What if this had happened after Stella and Clay had been married for five years?

What if she'd been nine months pregnant?

What if she'd had a sweet towheaded child old enough to ask, When's Daddy coming home?

As much as it hurts, as frightened as she is for the man she still loves despite her best efforts, it could be so much worse.

And yet…

She's spent months running circles in her own head, wondering: Should she have broken up with Clay? If she'd waited, just toughed out the terror and soul-eating anxiety, would it have gotten better, the way Trish had told her it would?

Did she needlessly throw away her chance at a future with a man she loved more than she would have believed she could love someone?

This should be her answer. This should tell her that she made the right choice; that she was right to be afraid; that Clay's world, a place where bombs just happen, where good men come home in critical condition with legs full of shrapnel, could never be her world.

It doesn't feel like an answer. It feels like one more tangle in a forest of knots Stella has no idea how to unravel.

"Stella?" Her mother's worried tone suggests it's not the first time she's said it.

"Yeah, Mom. I'm here."

"You're worried about him," her mother observes.

"Yeah. I just…" Stella sighs. "Clay is a good person, Mom. He's smart. He wants to make the world a better place. In another life, born into a different family, he might have ended up in academia, or conservation, or pursuing any of a hundred different causes that would have made his world line up perfectly with mine."

"But he didn't," her mom says softly.

"I know. But he's alone, Mom. He doesn't really have any family, and his team is still deployed. I keep thinking about him in that hospital room, all by himself, and how much he doesn't deserve that."

"And you feel like you need to do something about it?" Her mother guesses.

"I don't think I can," Stella admits. "Having me around probably wouldn't make him feel any better. I just … I don't know what to do." Her voice goes thick and wobbly, and a few tears finally escape. "I know I'm supposed to not care about him anymore, but it's not like there's a switch I can flip to make that happen."

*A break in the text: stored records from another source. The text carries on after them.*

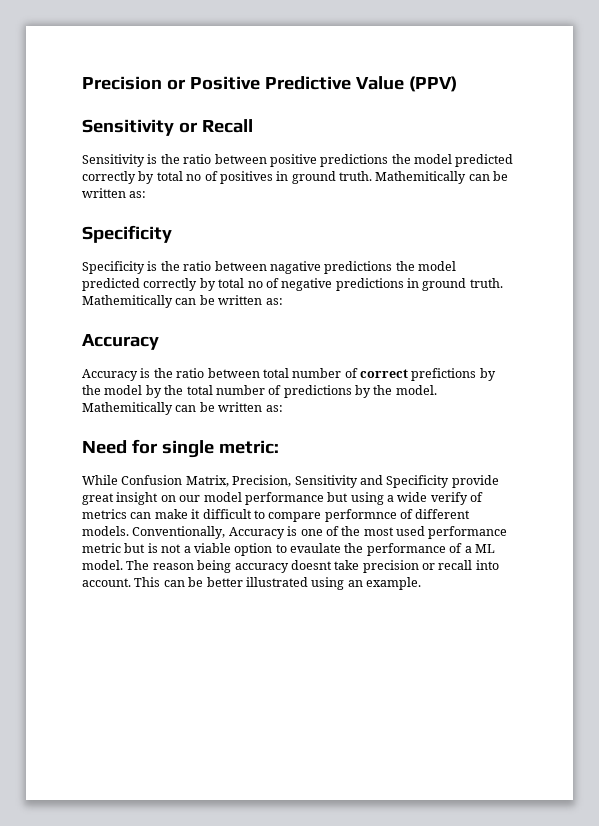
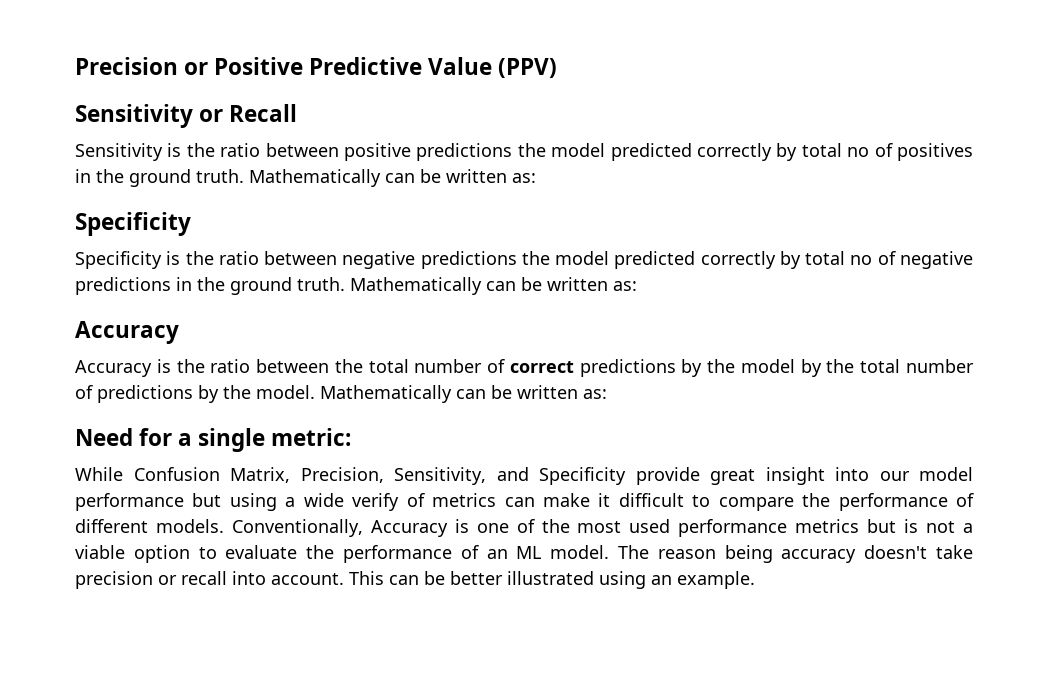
[291,171,467,184] ground truth. Mathemitically -> [96,169,381,187] the ground truth. Mathematically
[269,261,321,274] nagative -> [342,251,416,269] negative
[422,278,503,291] [82,295,173,308] ground truth. Mathemitically -> [197,277,482,295] the ground truth. Mathematically
(260, 373) none -> [334,359,363,373] the
[411,368,477,381] prefictions -> [579,359,676,377] predictions
[82,402,173,415] Mathemitically -> [320,385,452,403] Mathematically
(158, 446) none -> [178,433,193,446] a
[294,475,358,488] Sensitivity -> [394,467,486,485] Sensitivity,
[160,495,176,502] on -> [835,467,869,481] into
[324,509,397,522] performnce -> [802,493,948,511] the performance
[82,543,121,553] metric -> [795,519,860,533] metrics
[290,543,472,556] evaulate the performance of a -> [225,545,508,563] evaluate the performance of an
[290,560,332,570] doesnt -> [864,545,928,559] doesn't

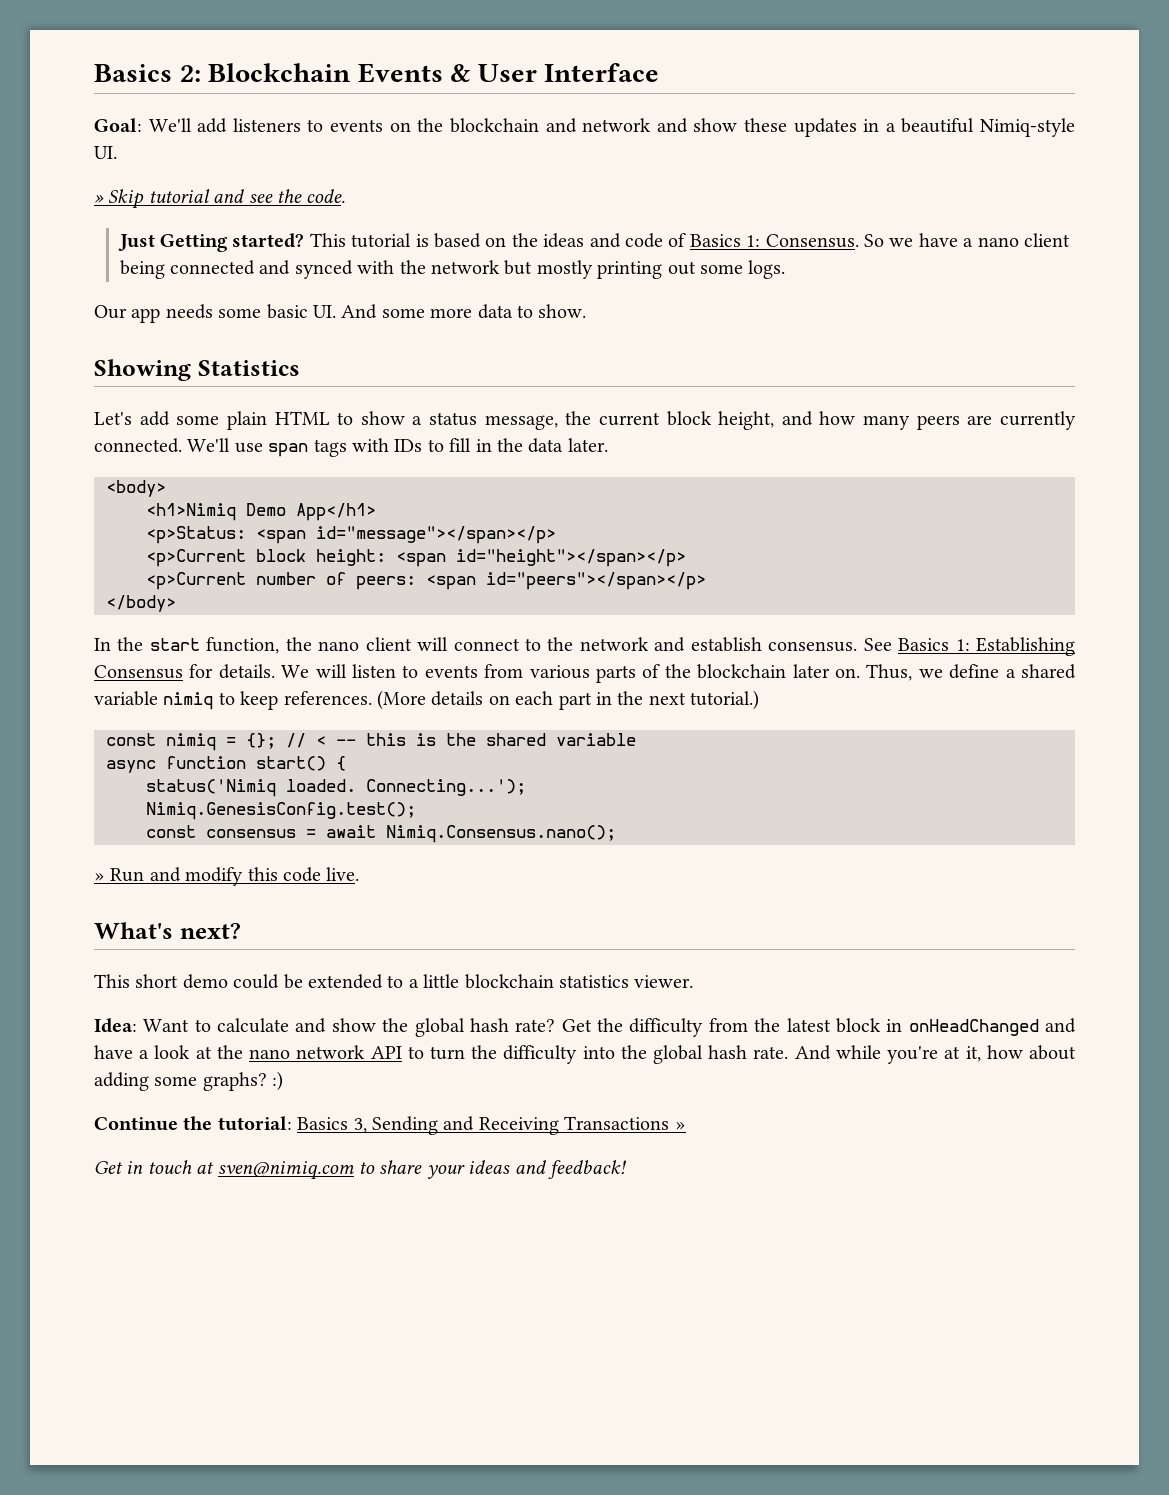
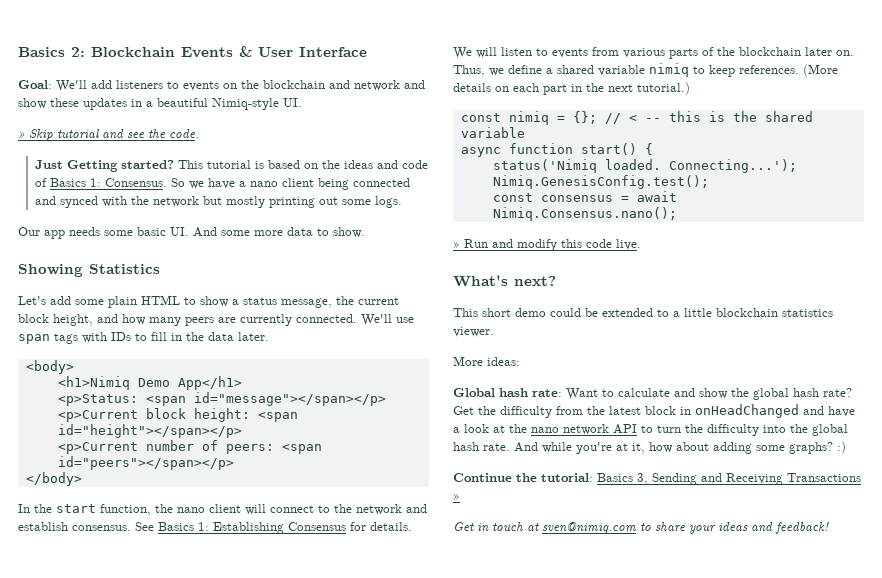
[94,1018,137,1033] Idea: -> [453,356,520,366] [453,388,562,397] More ideas: // Global hash rate:

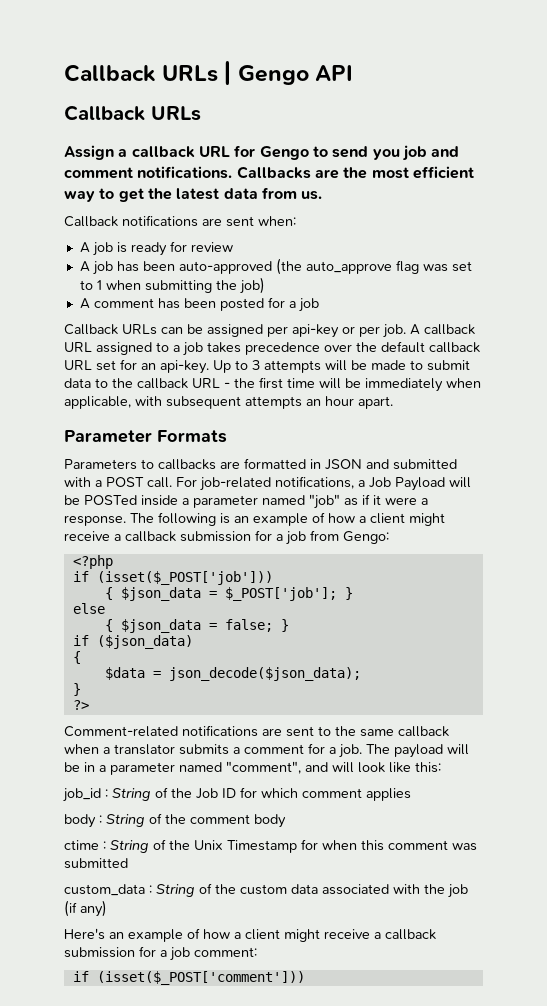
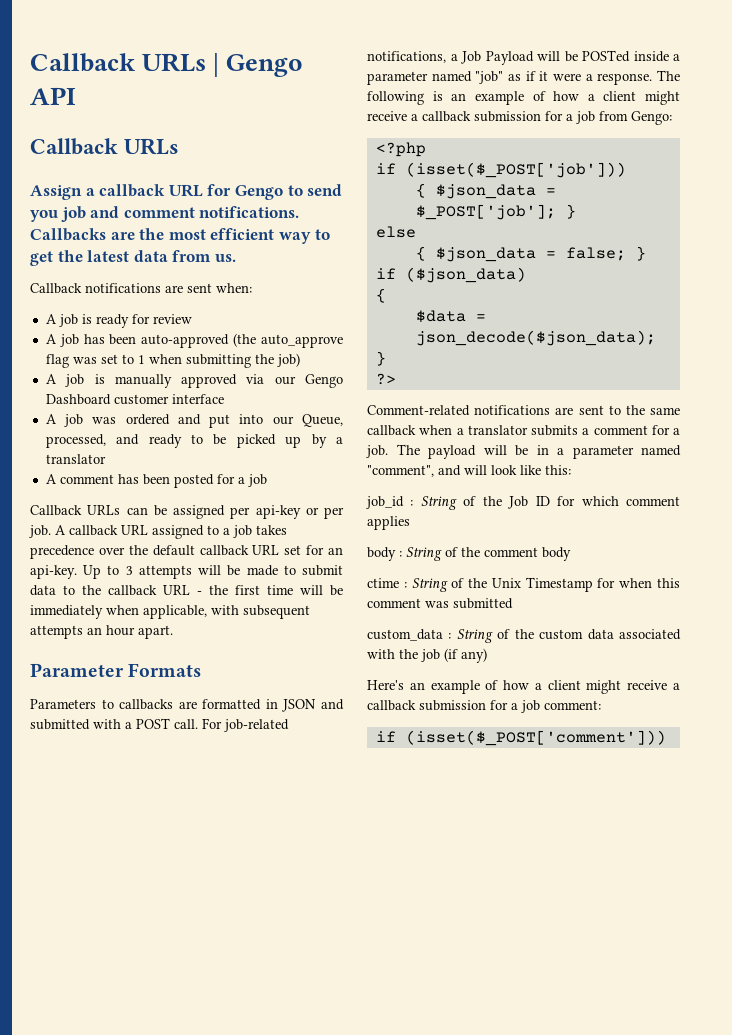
(265, 285) none -> [45,374,343,388] [45,394,224,405] [45,414,343,428] [45,434,343,448] [45,454,106,464] // A job is manually approved via our Gengo Dashboard customer interface // A job was ordered and put into our Queue, processed, and ready to be picked up by a translator

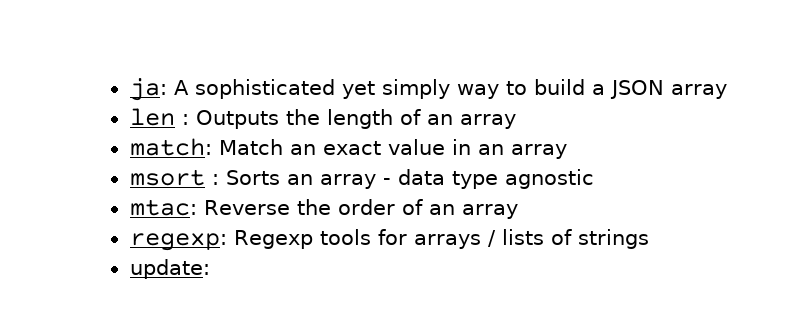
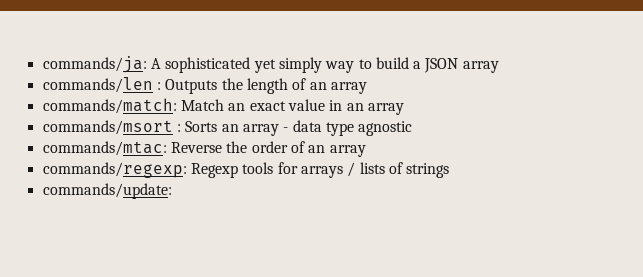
[129,78,167,101] ja: -> [42,56,147,73] commands/ja:
[129,108,175,126] len -> [42,77,153,93] commands/len
[129,138,212,156] match: -> [42,98,177,114] commands/match:
[129,169,205,186] msort -> [42,120,173,135] commands/msort
[129,199,197,216] mtac: -> [42,141,167,156] commands/mtac:
[129,233,227,251] regexp: -> [42,162,187,178] commands/regexp:
[129,259,210,279] update: -> [42,183,172,199] commands/update:

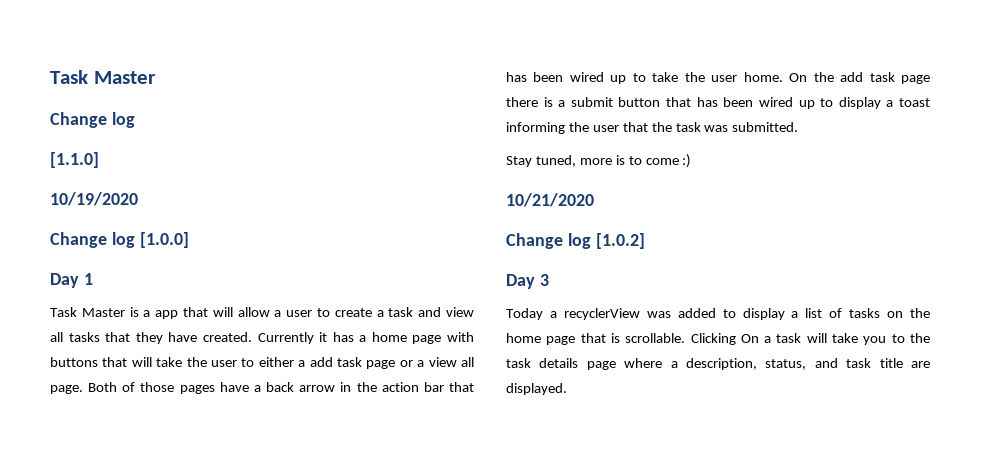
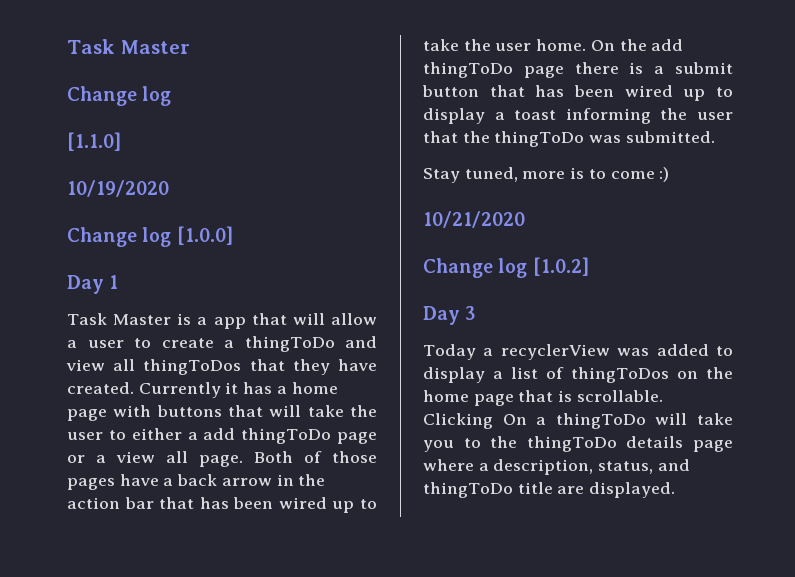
[388,307,414,317] task -> [244,336,335,352] thingToDo
[68,332,100,342] tasks -> [143,359,242,375] thingToDos
[337,357,362,367] task -> [241,428,332,444] thingToDo
[869,72,895,82] task -> [423,62,513,78] thingToDo
[675,122,701,132] task -> [494,131,585,147] thingToDo
[849,308,881,318] tasks -> [571,367,670,383] thingToDos
[776,333,802,343] task -> [555,413,646,429] thingToDo
[506,358,531,368] task -> [526,436,617,452] thingToDo
[846,358,872,368] task -> [423,482,513,498] thingToDo

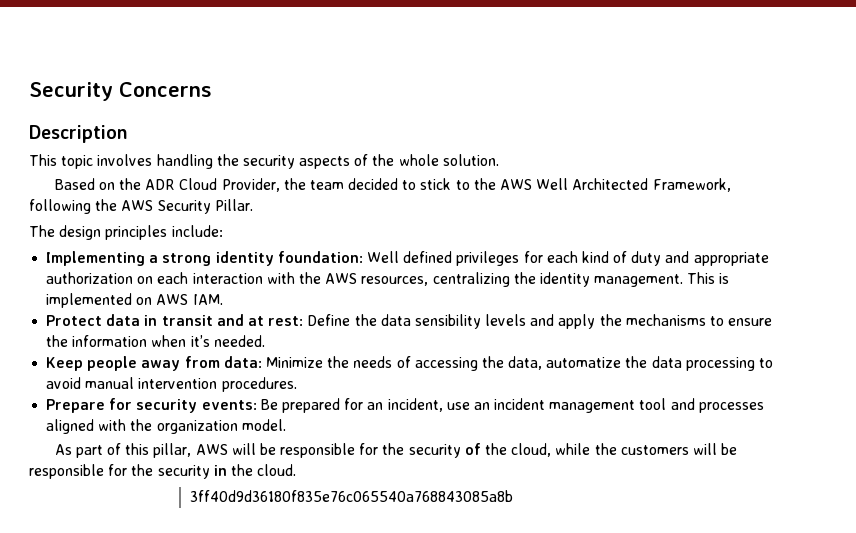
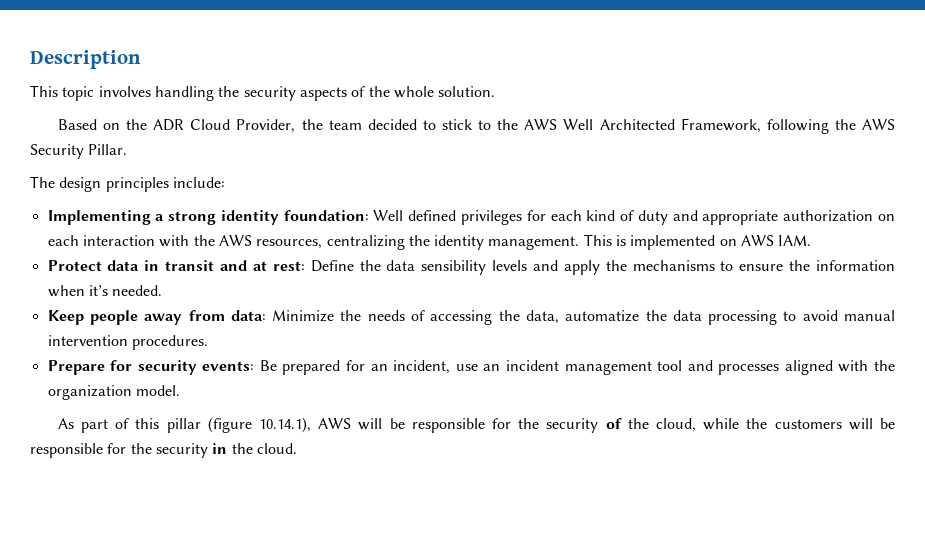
[29,82,212,101] Security Concerns // -> (30, 59) none
[153,443,192,458] pillar, -> [166,417,312,433] pillar (figure 10.14.1),
[189,490,513,502] // 3ff40d9d36180f835e76c065540a768843085a8b -> (297, 448) none

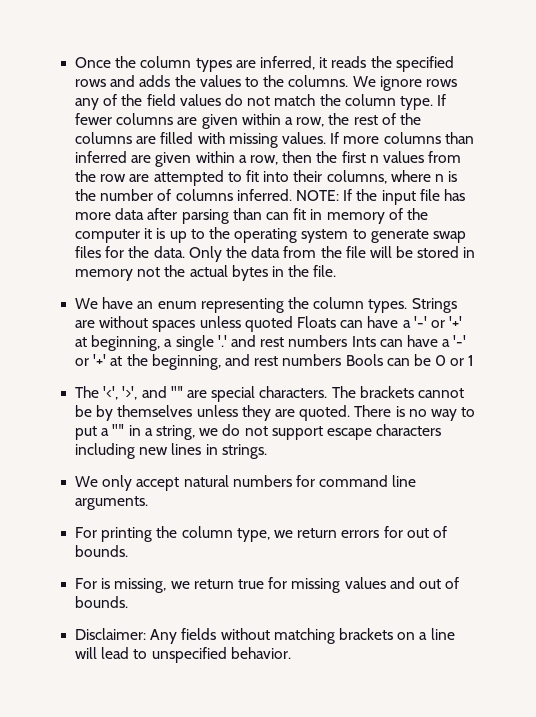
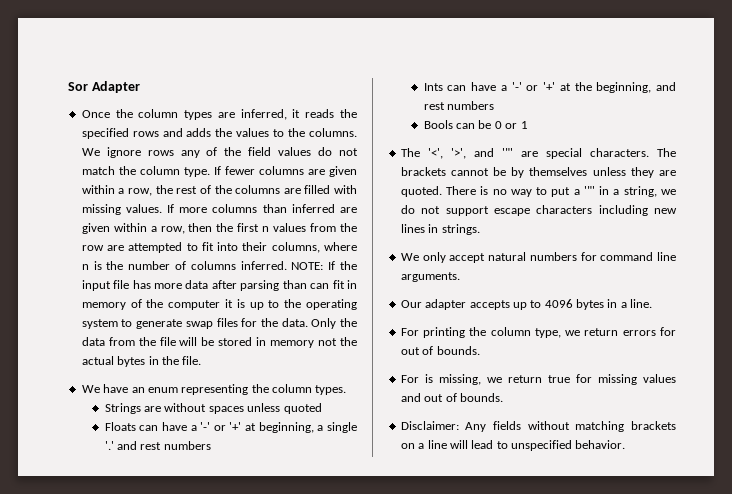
(75, 62) none -> [68,81,140,93] Sor Adapter //
(408, 306) none -> (347, 390) //
(293, 324) none -> (322, 408) //
(348, 341) none -> (211, 445) //
(342, 360) none -> (494, 105) //
(149, 503) none -> [400,299,653,310] // Our adapter accepts up to 4096 bytes in a line.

"I understand," her mother says, after a moment. Stella feels certain she doesn't.

After another pause that stretches into awkwardness, her mom says, "Listen, Stell, just … be careful, all right? For his sake as well as yours. You already decided that life wasn't for you. Giving him false hope could just make things worse."

Stella sighs, swiping her hand across her face to get rid of the tears. "I will, Mom."

She ends the phone call, brushes her teeth, puts on her pajamas, gets in bed alone, and spends the night dreaming of fire and metal.